Interesting People mailing list archives

Re: Comcast blocking mail to its customers


From: David Farber <dave () farber net>
Date: Thu, 16 Oct 2008 19:27:42 -0400



Begin forwarded message:

From: Joshua Tinnin <krinklyfig () gmail com>
Date: October 16, 2008 5:15:47 PM EDT
To: David Farber <dave () farber net>
Cc: gep2 () terabites com
Subject: Re: [IP] Re:       Comcast blocking mail to its customers
Reply-To: krinklyfig () gmail com

On Thu, Oct 16, 2008 at 04:18:51AM -0400, David Farber wrote:
Begin forwarded message:
From: Gordon Peterson <gep2 () terabites com>
Date: October 16, 2008 1:02:57 AM EDT
To: dave () farber net
Subject: Re: [IP] Re:       Comcast blocking mail to its customers
...
One simple and remarkably effective first-stage rule is to allow the
recipients to simply declare that BY DEFAULT they wish to block mail
from recipient-untrusted (or unfamiliar) senders if the message:

  1)  contains HTML (key to all manner of evasion of antispam
filtering);

  2)  contains any attachments (likewise, and key to most viruses and
worms arriving by E-mail... just today alone I received two spam
messages with apparently hostile attachments);

  3)  is bigger than a specified size.

I believe that recipients should be able to establish a fine-grained
"permissions list" of people who they accept mail from, and what TYPES
of mail they expect to see from that sender (for example, I'm not
going to accept executable attachments from most folks, although if my
dear old Aunt Gertie wants to send me a picture of her poodle Fifi,
that's probably safe).

Establishing such a default rule for previously unfamiliar/untrusted
senders means that senders would need to negotiate in advance with
recipients (and using small plain text messages) if they want to send
HTML mail or attachments (or large messages, for that matter).  Of
course, that's only just courteous behavior anyhow... although it
would be nice to have that practically become A REQUIREMENT, by
convention.

This default rule by itself would virtually eliminate E-mail as a
transmission vector for viruses and worms... so it helps with a lot
more than only just the spam problem!

Well, that sounds great, but what if, for example, the recipient is a
real estate agent who gets HTML by 99% of senders, who gets attachments
on a regular basis from people sending photos for listings, and who
cannot whitelist based on these conditions or lose the vast majority of
potential clients?

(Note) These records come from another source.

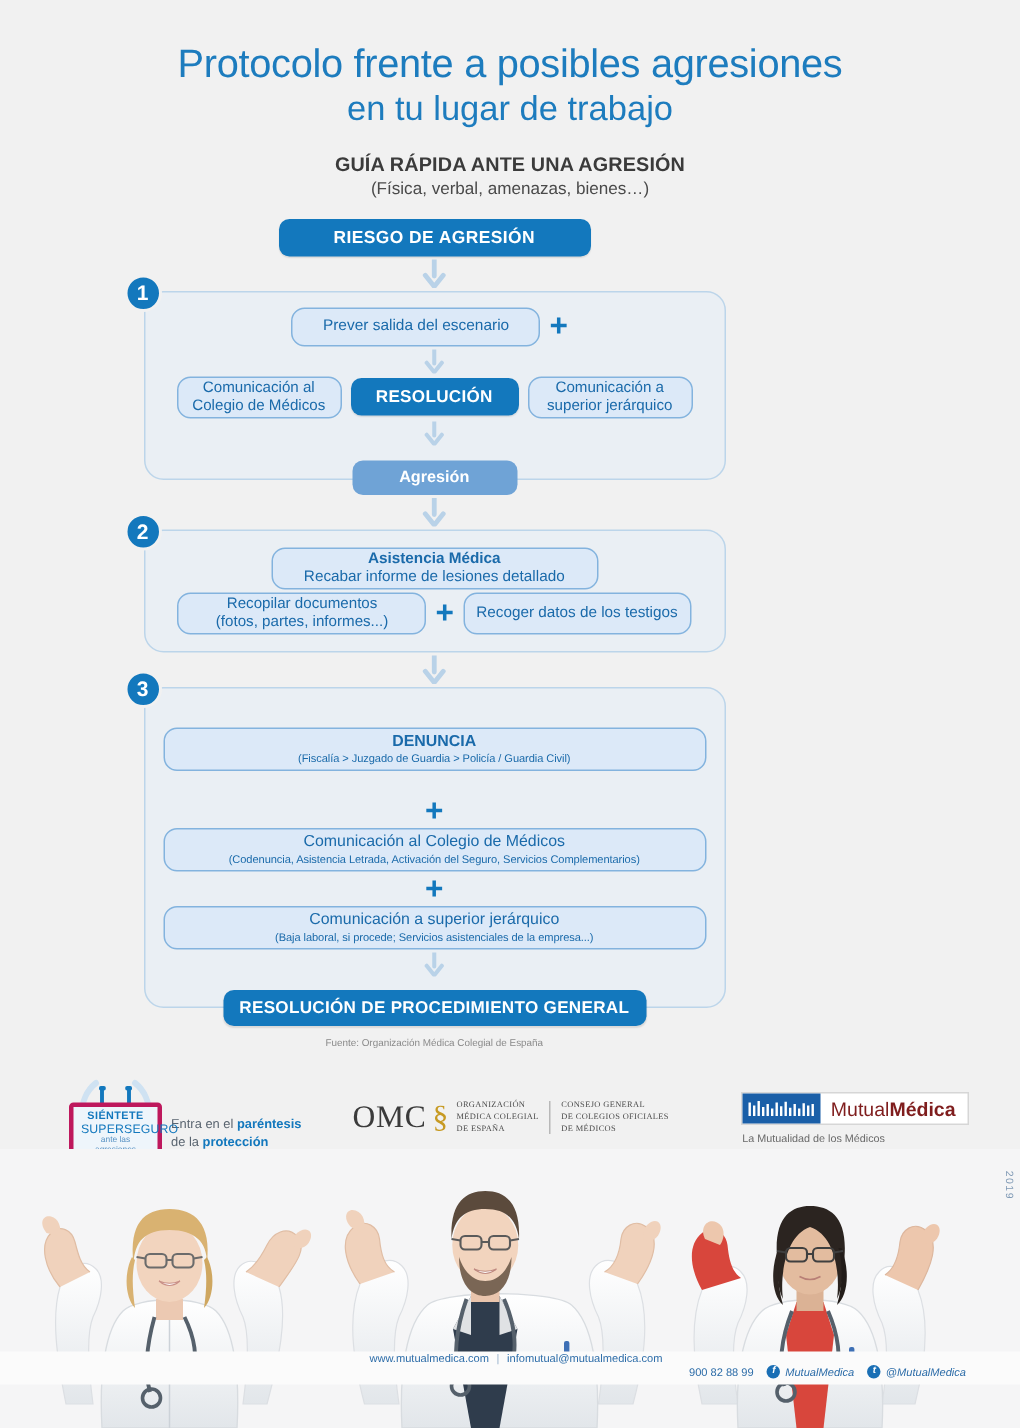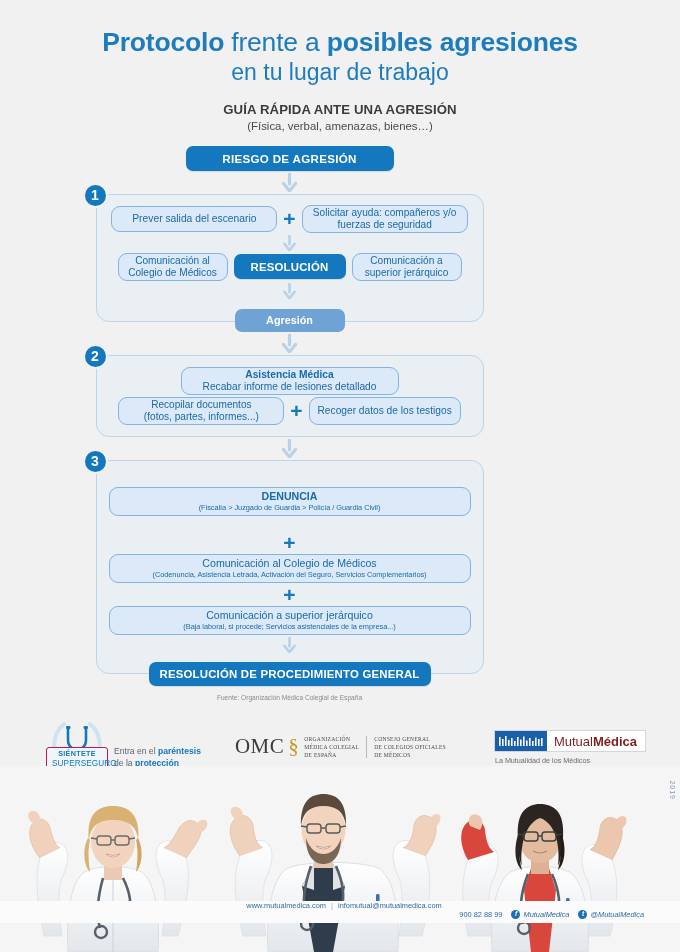"Protocolo" .title-l1 .b { font-weight: bold -> normal }
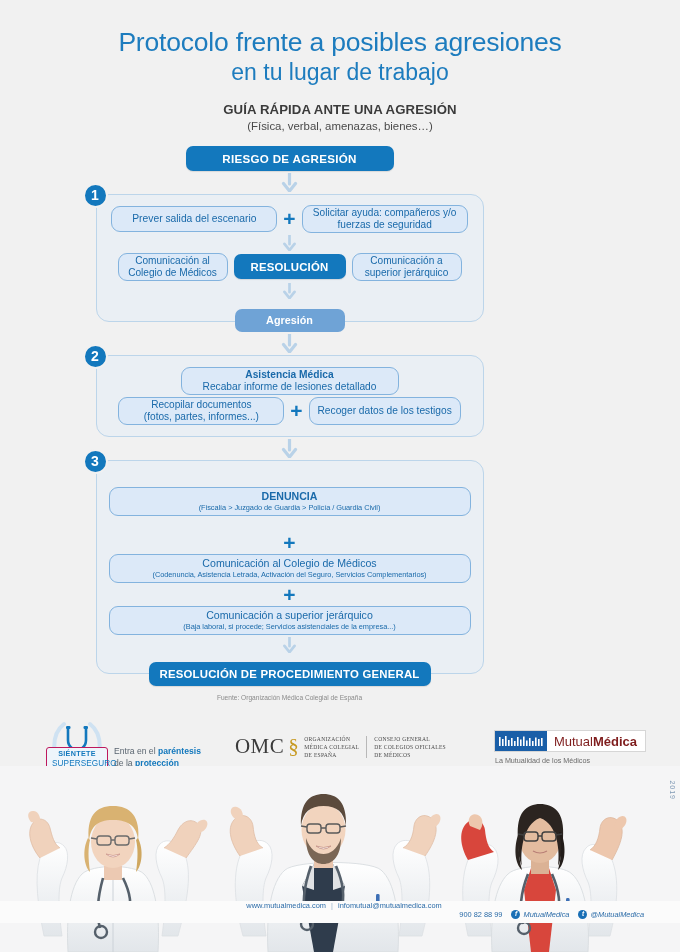"Solicitar ayuda: compañeros y/o fuerzas" div.box { html: <div>Solicitar ayuda: compañeros y/o fuerzas de seguridad</div> -> none }
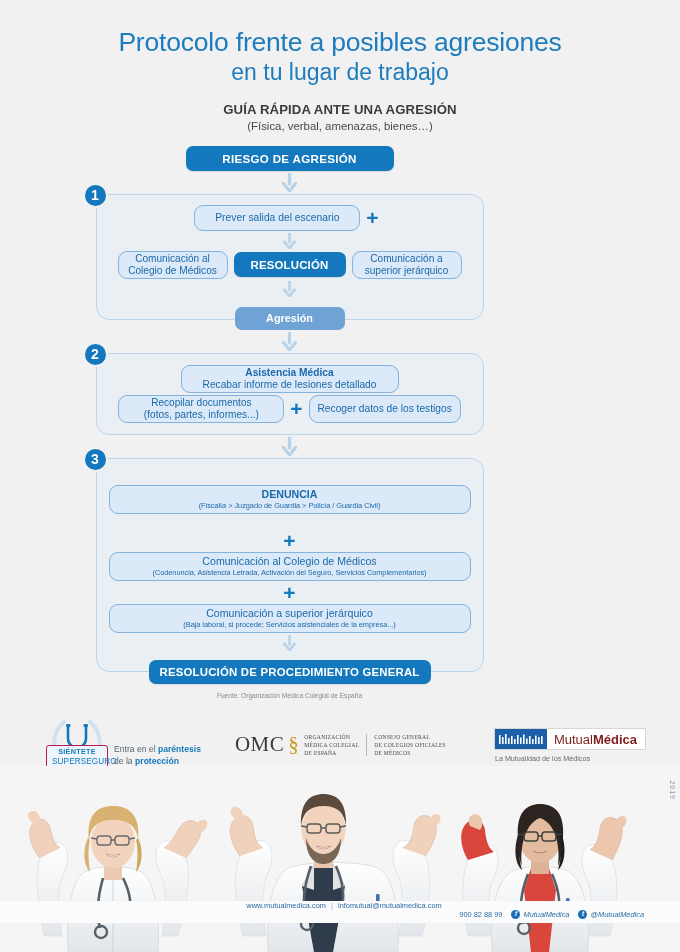"SIÉNTETE" .ss-txtbox { border: 1px solid #be185d -> 3px solid #be185d }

I work for an ISP in Taos, NM, a rural area resort
town, and there are a lot of architects, real estate agents and artists
here. For the vast majority of them, this type of filtering wouldn't
work.

As is the case with so many of thse sorts of suggestions, it seems
completely oblivious to how the "real world" actually uses their email.
Myself, I use mutt, fetchmail and procmail, and I use my ISP for
POP/SMTP. I do all my own filtering through procmail and SpamAssassin.
HTML is handled through w3m inline, and I can view attachments through
separate applications. Plus, I can access my email from anywhere through
ssh. But I'm working on FreeBSD, which is even less popular than Linux
as a workstation, and although I'm very happy with how it all works,
it's hardly practical for most people.